Terms and Conditions or Heads of Terms as they are legally known as for a new lease are usually negotiated between the Tenant and Landlord before property lawyers are involved.
By the time the lawyers become involved both parties are keen to proceed and are usually unwilling to renegotiate these terms.
The Heads of Terms are the basis upon which the lease will be drafted and it is incredibly difficult for a tenant’s lawyer to negotiate any points which should have been addressed at the initial negotiation, even where the Tenant has not understood the nature or implications of what it has agreed.

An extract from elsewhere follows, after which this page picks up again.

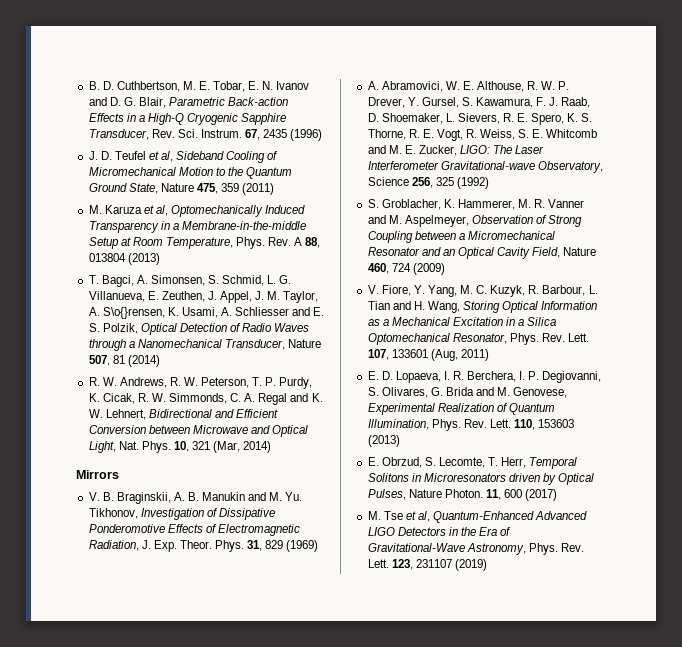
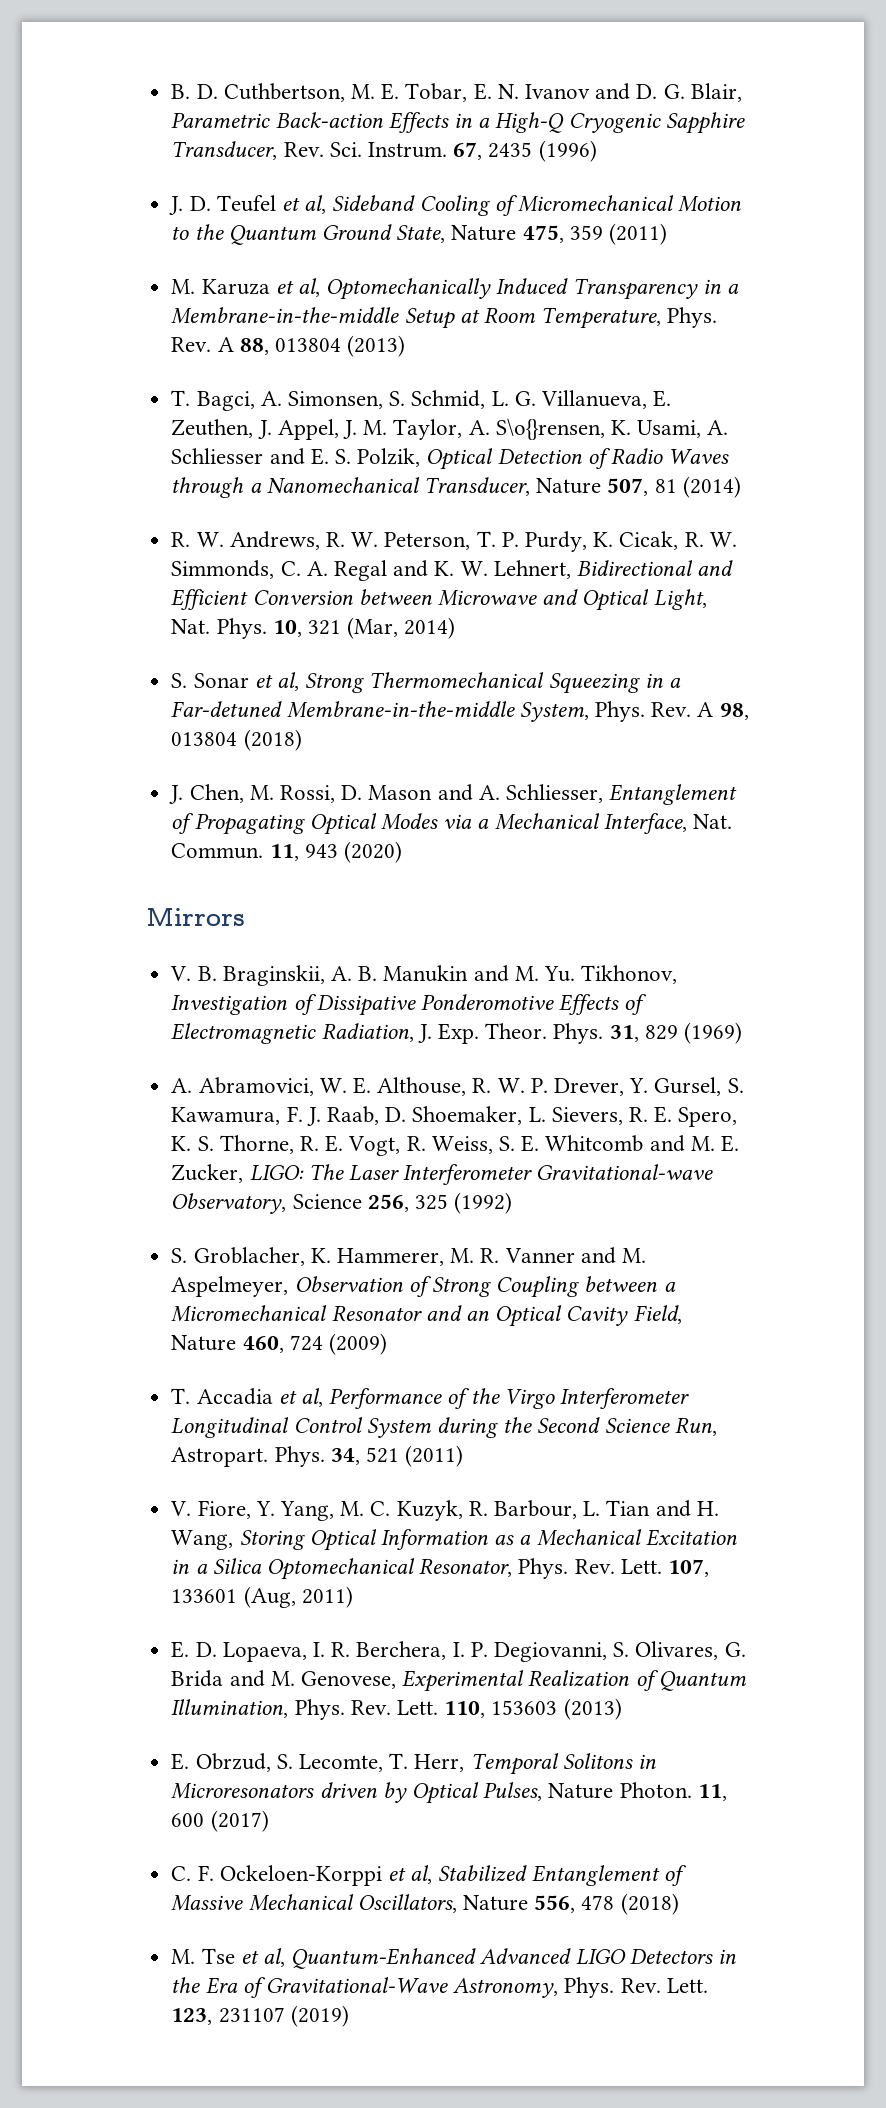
+ S. Sonar et al, Strong Thermomechanical Squeezing in a Far-detuned Membrane-in-the-middle System, Phys. Rev. A 98, 013804 (2018)
+ J. Chen, M. Rossi, D. Mason and A. Schliesser, Entanglement of Propagating Optical Modes via a Mechanical Interface, Nat. Commun. 11, 943 (2020)
+ T. Accadia et al, Performance of the Virgo Interferometer Longitudinal Control System during the Second Science Run, Astropart. Phys. 34, 521 (2011)
+ C. F. Ockeloen-Korppi et al, Stabilized Entanglement of Massive Mechanical Oscillators, Nature 556, 478 (2018)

It is therefore advisable to have a property lawyer look at the Heads of Terms before they are agreed in order to make sure a Tenant is getting the fairest deal possible. Some of the key things to look out for are as follows:
Repairing obligation – a Landlord will try to place an obligation on the Tenant to keep the property in a good state of repair and condition, sometimes referred to as a full repairing and insuring (“FRI”) lease. This means that the Tenant has to put and keep the property in a good state of repair and condition even if it is in a poor state of repair at the time of the lease. A Tenant should therefore look to limit this liability so that its obligation is limited to keeping the property in the same condition.
Option to break – a Tenant may wish to negotiate an option to end the lease at specific periods or on a rolling basis. The Landlord may agree to this but sneakily put in pre-conditions which need to be satisfied by the Tenant for this right to break to be effective. This could include giving “vacant possession” or there being “no breach of any obligations within the lease”. These can be legal “trip ups” to the Tenant which could prevent an effective exercise of a break option.
Service charge – the lease may require the Tenant to pay a service charge to the Landlord for services they provide for the property. However, if the lease is for a short term then a cap on the service charge could be negotiated or the service charge could exclude the costs of any improvements to the Landlord’s property or any contribution to a sinking fund. For example, if the Landlord chose to build a brand new car park for the property then it would not be fair for the Tenant to have to contribute a large amount of money to this, only for them to vacate the property before they ever see the benefit of it.
Seeking legal advice before any Heads of Terms are agreed could greatly save tenants in the long run.